Корабль вышел в море в 19.00 14 (27) октября и следующей ночью был перекрашен: корпус вместо шарового стал черным, а дымовая труба — желтой. Этим капитан-лейтенант резерва С. Цедерхольм, не надеявшийся избежать встречи с российскими судами, имел в виду придать своему кораблю более «мирный» вид. Своей цели командир «Нилуфера», вероятно, добился, но изрядно отстал от графика, так как при покраске судна ход пришлось уменьшить до 3 узлов. Только форсированием машины С. Цедерхольму удалось вовремя — к рассвету 16 (29) октября — поспеть к Севастополю. Однако в 3.55 командиру заградителя пришлось отказаться от постановки мин прямо на входном фарватере, поскольку у исходной точки «канала» были усмотрены «три военных корабля» — миноносцы князя В.В. Трубецкого. С. Цедерхольм отошел на две мили мористее, и в 05.00 подчиненные минного офицера лейтенанта цур зее Г.-А. Либескинда приступили к постановке.

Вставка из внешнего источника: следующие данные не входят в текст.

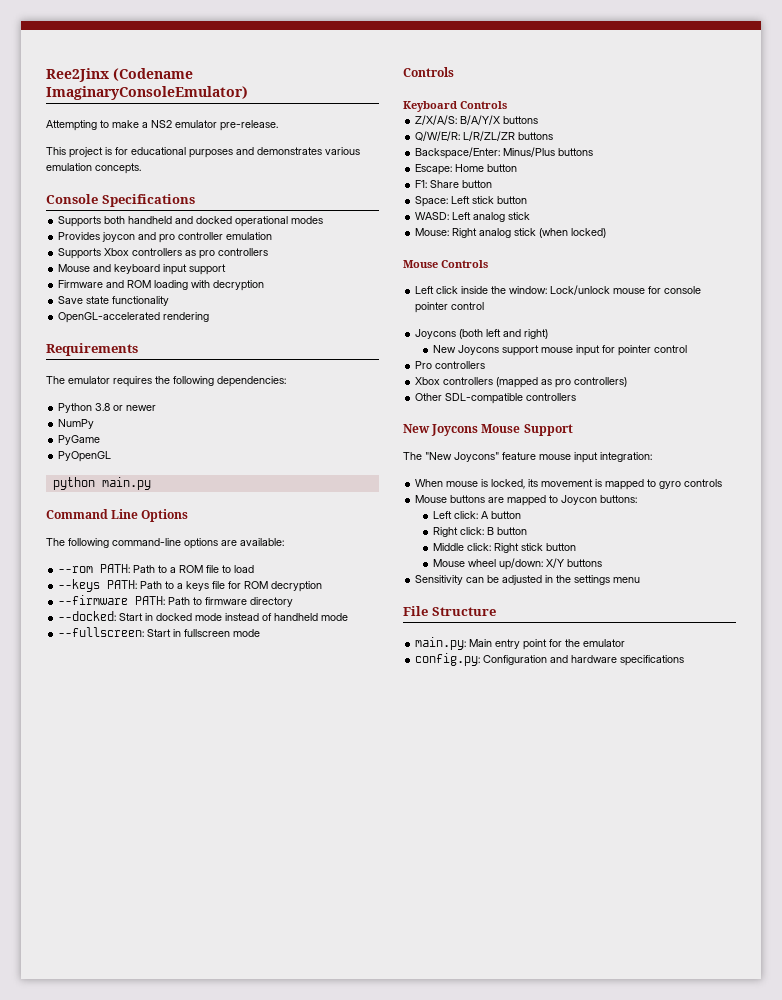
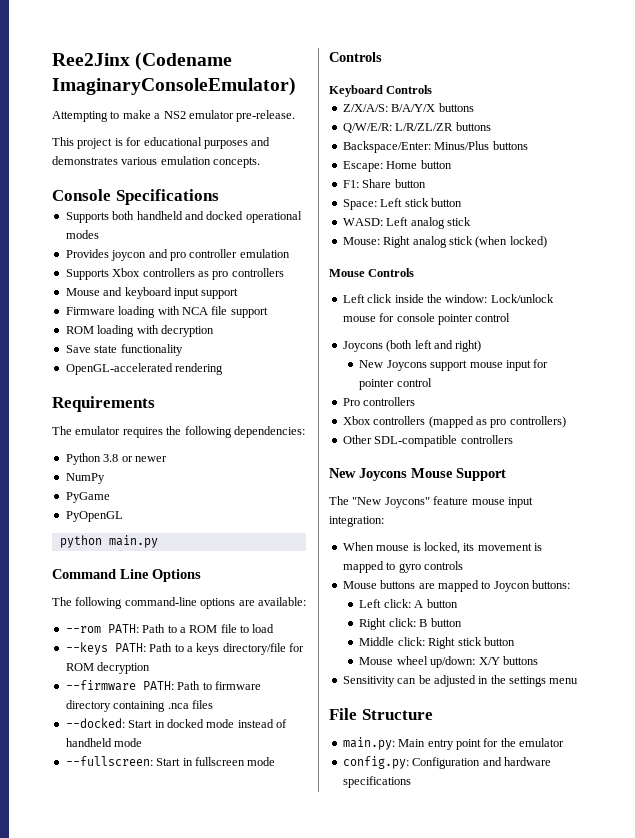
- Firmware and ROM loading with decryption
+ Firmware loading with NCA file support
+ ROM loading with decryption
- --keys PATH: Path to a keys file for ROM decryption
+ --keys PATH: Path to a keys directory/file for ROM decryption
- --firmware PATH: Path to firmware directory
+ --firmware PATH: Path to firmware directory containing .nca files

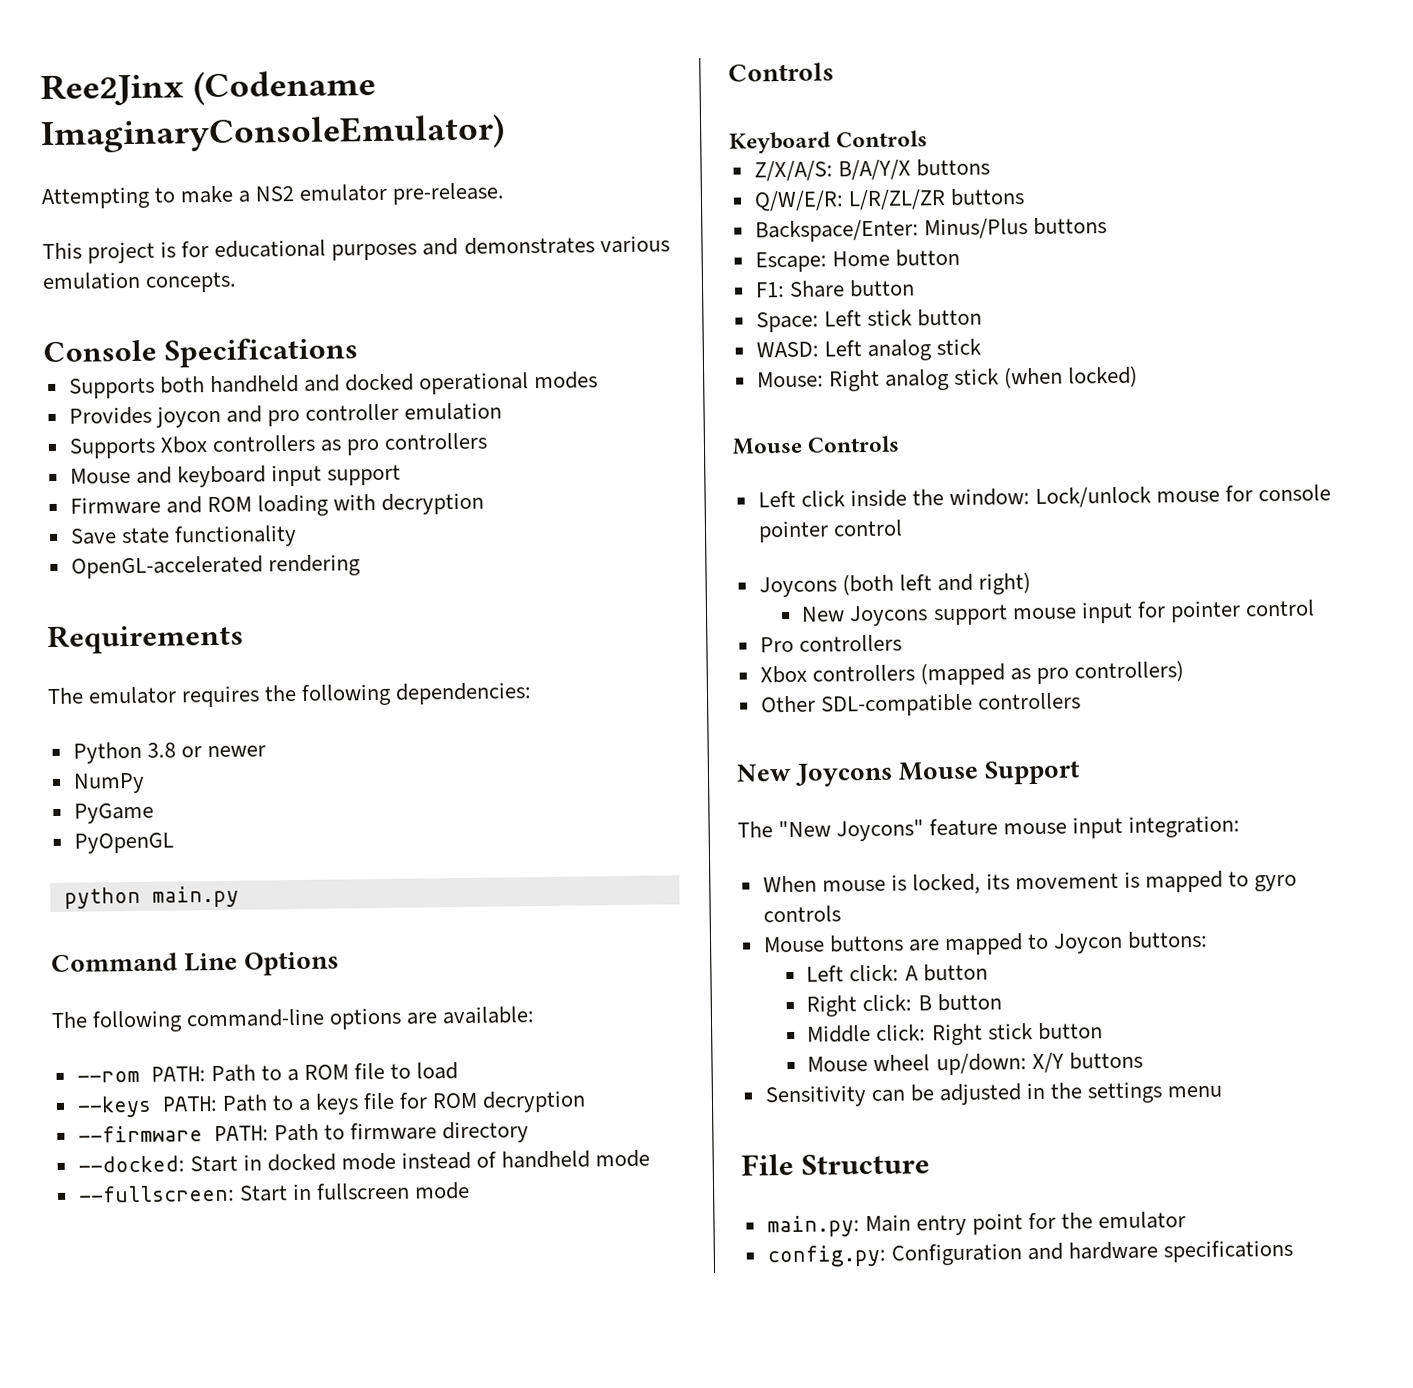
- Firmware loading with NCA file support
- ROM loading with decryption
+ Firmware and ROM loading with decryption
- --keys PATH: Path to a keys directory/file for ROM decryption
+ --keys PATH: Path to a keys file for ROM decryption
- --firmware PATH: Path to firmware directory containing .nca files
+ --firmware PATH: Path to firmware directory

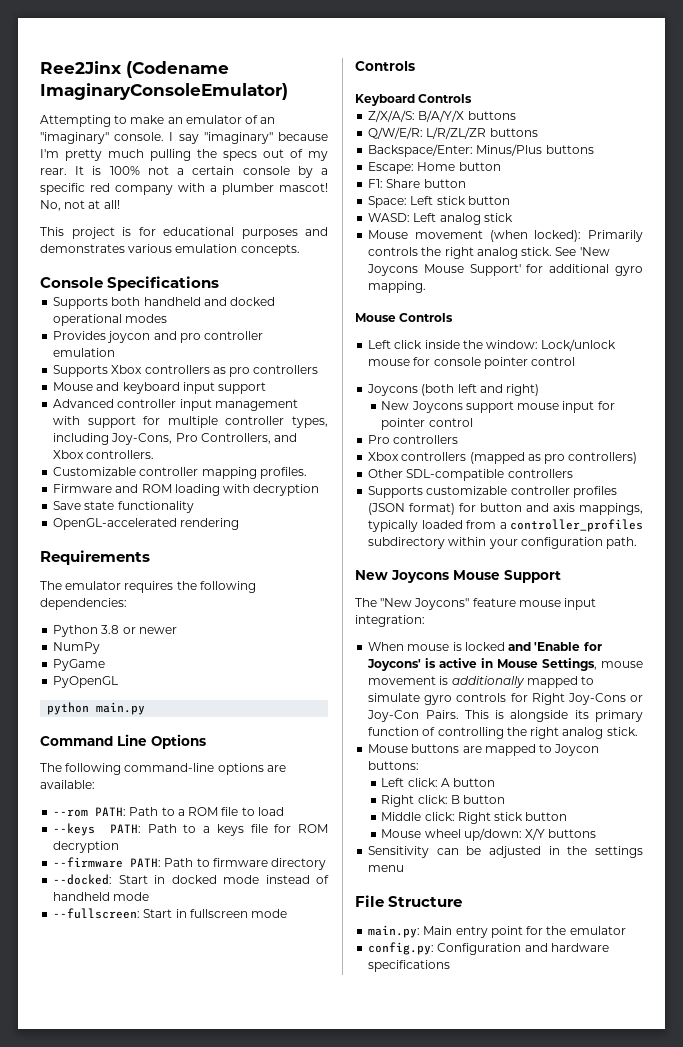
- Attempting to make a NS2 emulator pre-release.
+ Attempting to make an emulator of an "imaginary" console. I say "imaginary" because I'm pretty much pulling the specs out of my rear. It is 100% not a certain console by a specific red company with a plumber mascot! No, not at all!
+ Advanced controller input management with support for multiple controller types, including Joy-Cons, Pro Controllers, and Xbox controllers.
+ Customizable controller mapping profiles.
- Mouse: Right analog stick (when locked)
+ Mouse movement (when locked): Primarily controls the right analog stick. See 'New Joycons Mouse Support' for additional gyro mapping.
+ Supports customizable controller profiles (JSON format) for button and axis mappings, typically loaded from a controller_profiles subdirectory within your configuration path.
- When mouse is locked, its movement is mapped to gyro controls
+ When mouse is locked and 'Enable for Joycons' is active in Mouse Settings, mouse movement is additionally mapped to simulate gyro controls for Right Joy-Cons or Joy-Con Pairs. This is alongside its primary function of controlling the right analog stick.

Когда последняя из 60 мин была сброшена за борт, по кораблю «мазнул» луч прожектора, но «Нилуферу» удалось ретироваться незамеченным. На пути в Босфор около 4 часов пополудни неприятель обнаружил русский почтовый пароход «Великий князь Александр» (1852 брт). Сняв с судна команду и пассажиров, «Нилуфер» потопил его огнем своей единственной 57-миллиметровой пушки. На следующее утро минзаг вошел в пролив.

Забегая вперед, отметим, что контр-адмирал В. Сушон не одобрил решения командира «Нилуфера» об уничтожении русского парохода, полагая, что С. Цедерхольм имел все возможности привести приз в Константинополь. Ссылки командира заградителя на «отсутствие информации об обстановке у Босфора» не показались командующему убедительными. Более того, адмирал назначил формальное расследование действий С. Цедерхольма, однако призвать нерадивого резервиста к ответу В. Сушон не успел — 6 (19) ноября 1914 г. «Нилуфер» погиб со всем экипажем на минах, поставленных перед Босфором «нефтяным» дивизионом капитана I ранга М.П. Саблина двумя неделями ранее.